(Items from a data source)

* * * * * * *

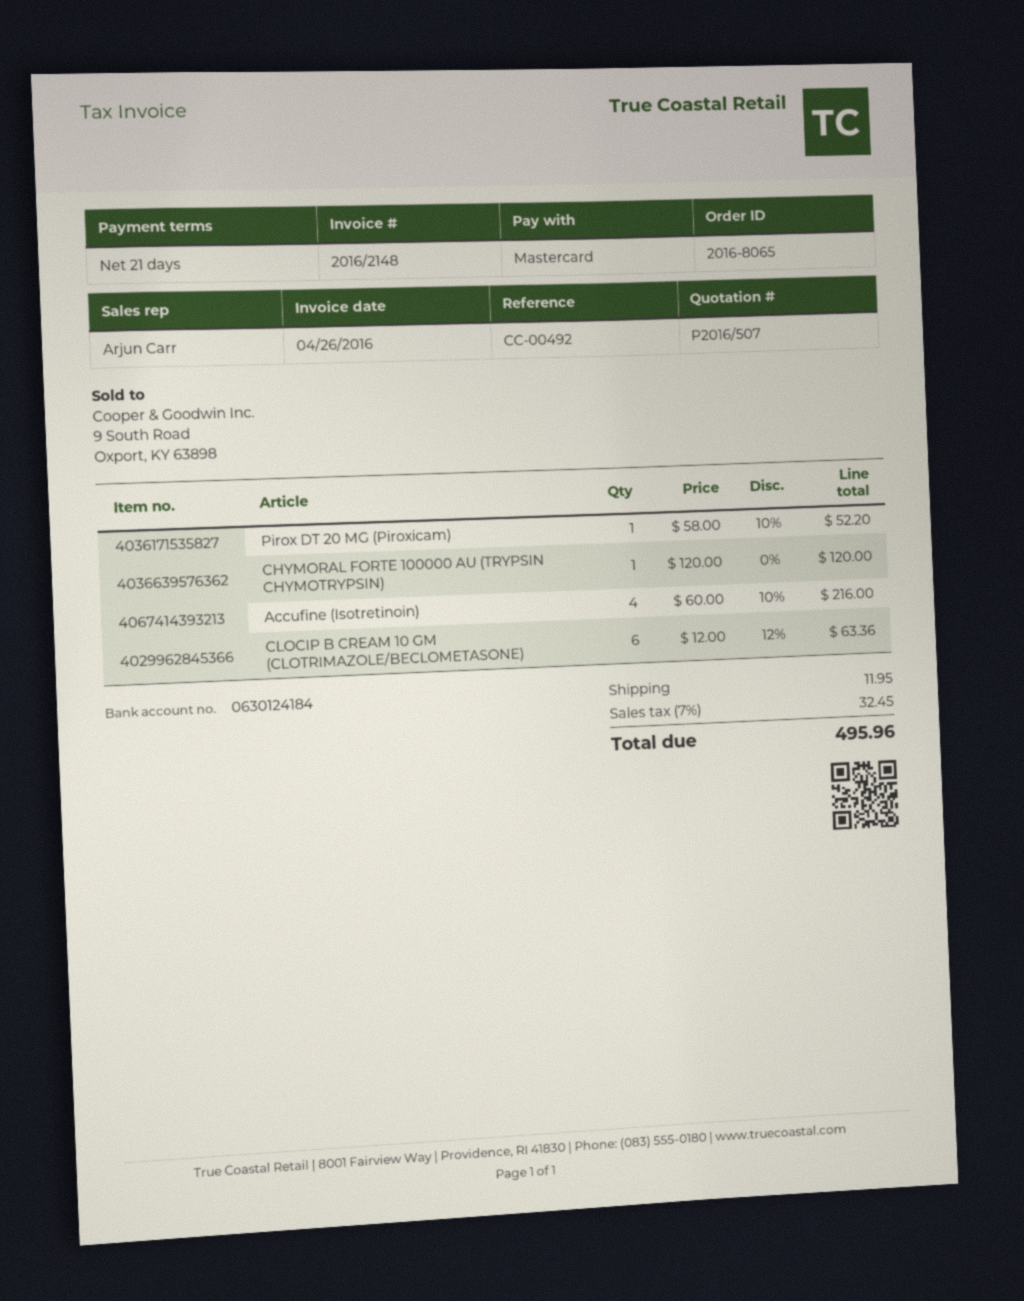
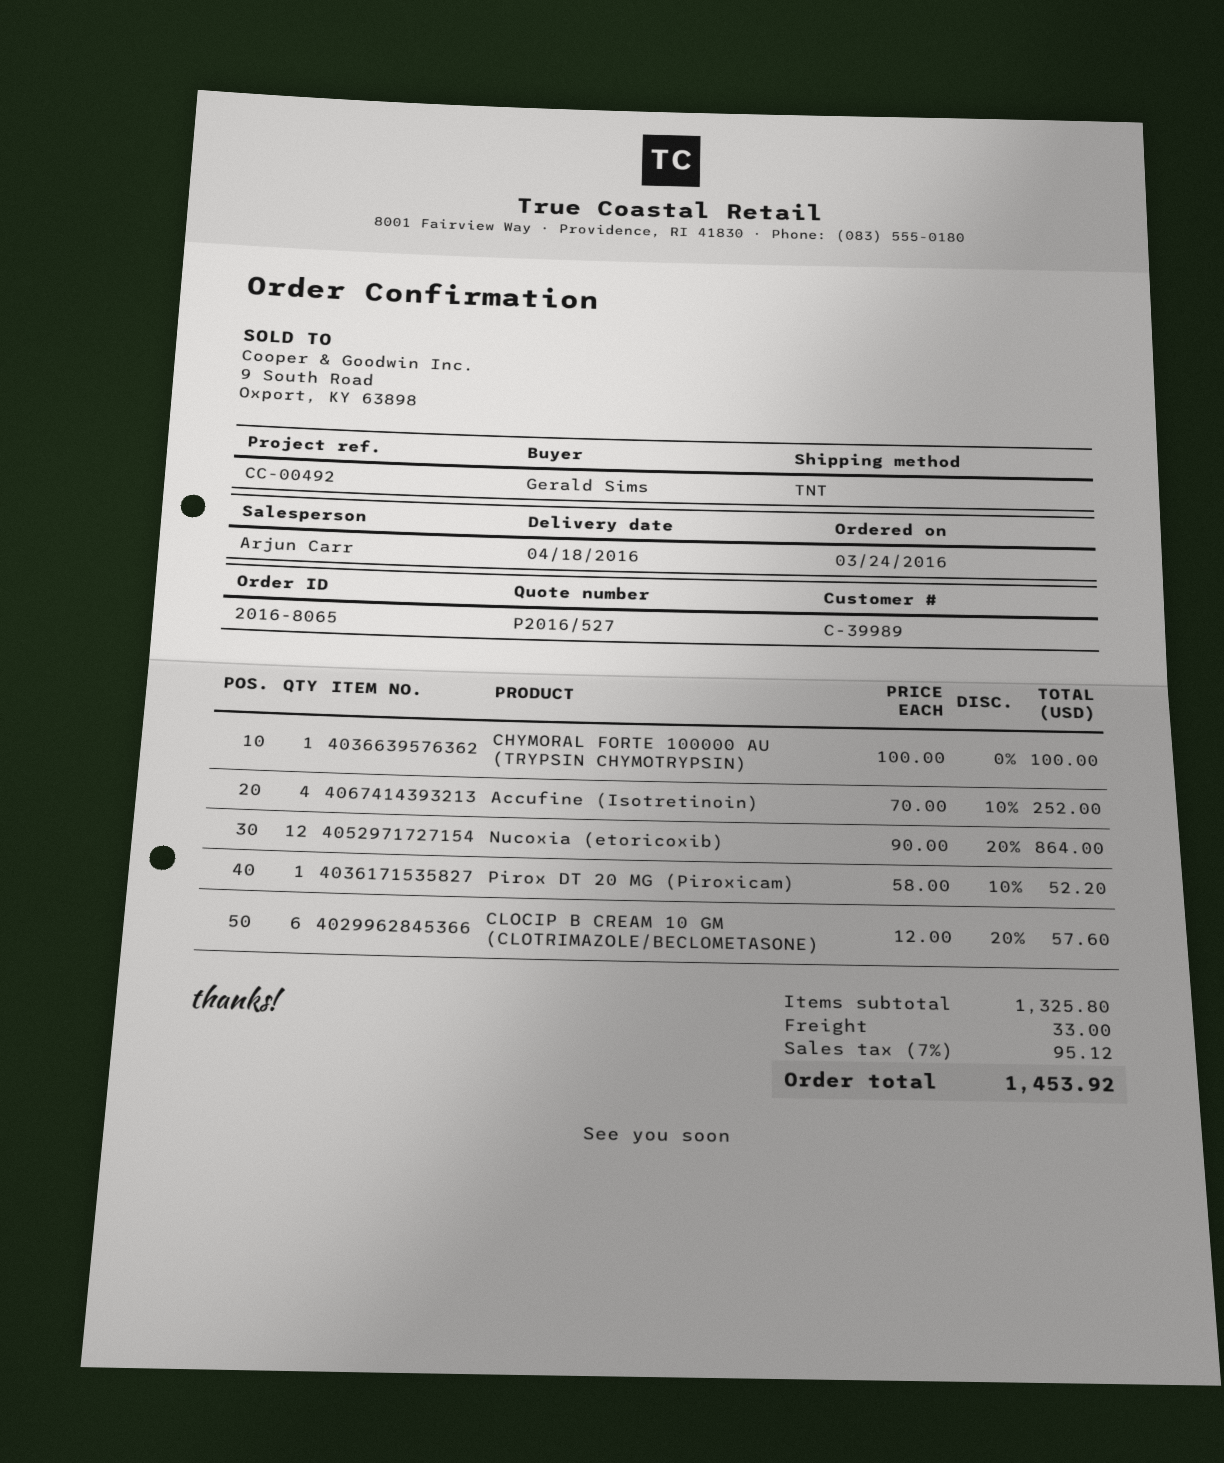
quote number: P2016/507 -> P2016/527
CHYMORAL FORTE 100000 AU (TRYPSIN CHYMOTRYPSIN): 1 x 120.00 = 120.00 -> 1 x 100.00 = 100.00
Accufine (Isotretinoin): 4 x 60.00 - 10% = 216.00 -> 4 x 70.00 - 10% = 252.00
CLOCIP B CREAM 10 GM (CLOTRIMAZOLE/BECLOMETASONE): 6 x 12.00 - 12% = 63.36 -> 6 x 12.00 - 20% = 57.60
Nucoxia (etoricoxib): none -> 12 x 90.00 - 20% = 864.00
shipping: 11.95 -> 33.00
tax: 7% = 32.45 -> 7% = 95.12
total: 495.96 -> 1453.92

* * * * * * *

## What you have to do:
In your copy, please omit the pictures and print every line of the records exactly.

## Answer to the problem:
quote number: P2016/507 -> P2016/527
CHYMORAL FORTE 100000 AU (TRYPSIN CHYMOTRYPSIN): 1 x 120.00 = 120.00 -> 1 x 100.00 = 100.00
Accufine (Isotretinoin): 4 x 60.00 - 10% = 216.00 -> 4 x 70.00 - 10% = 252.00
CLOCIP B CREAM 10 GM (CLOTRIMAZOLE/BECLOMETASONE): 6 x 12.00 - 12% = 63.36 -> 6 x 12.00 - 20% = 57.60
Nucoxia (etoricoxib): none -> 12 x 90.00 - 20% = 864.00
shipping: 11.95 -> 33.00
tax: 7% = 32.45 -> 7% = 95.12
total: 495.96 -> 1453.92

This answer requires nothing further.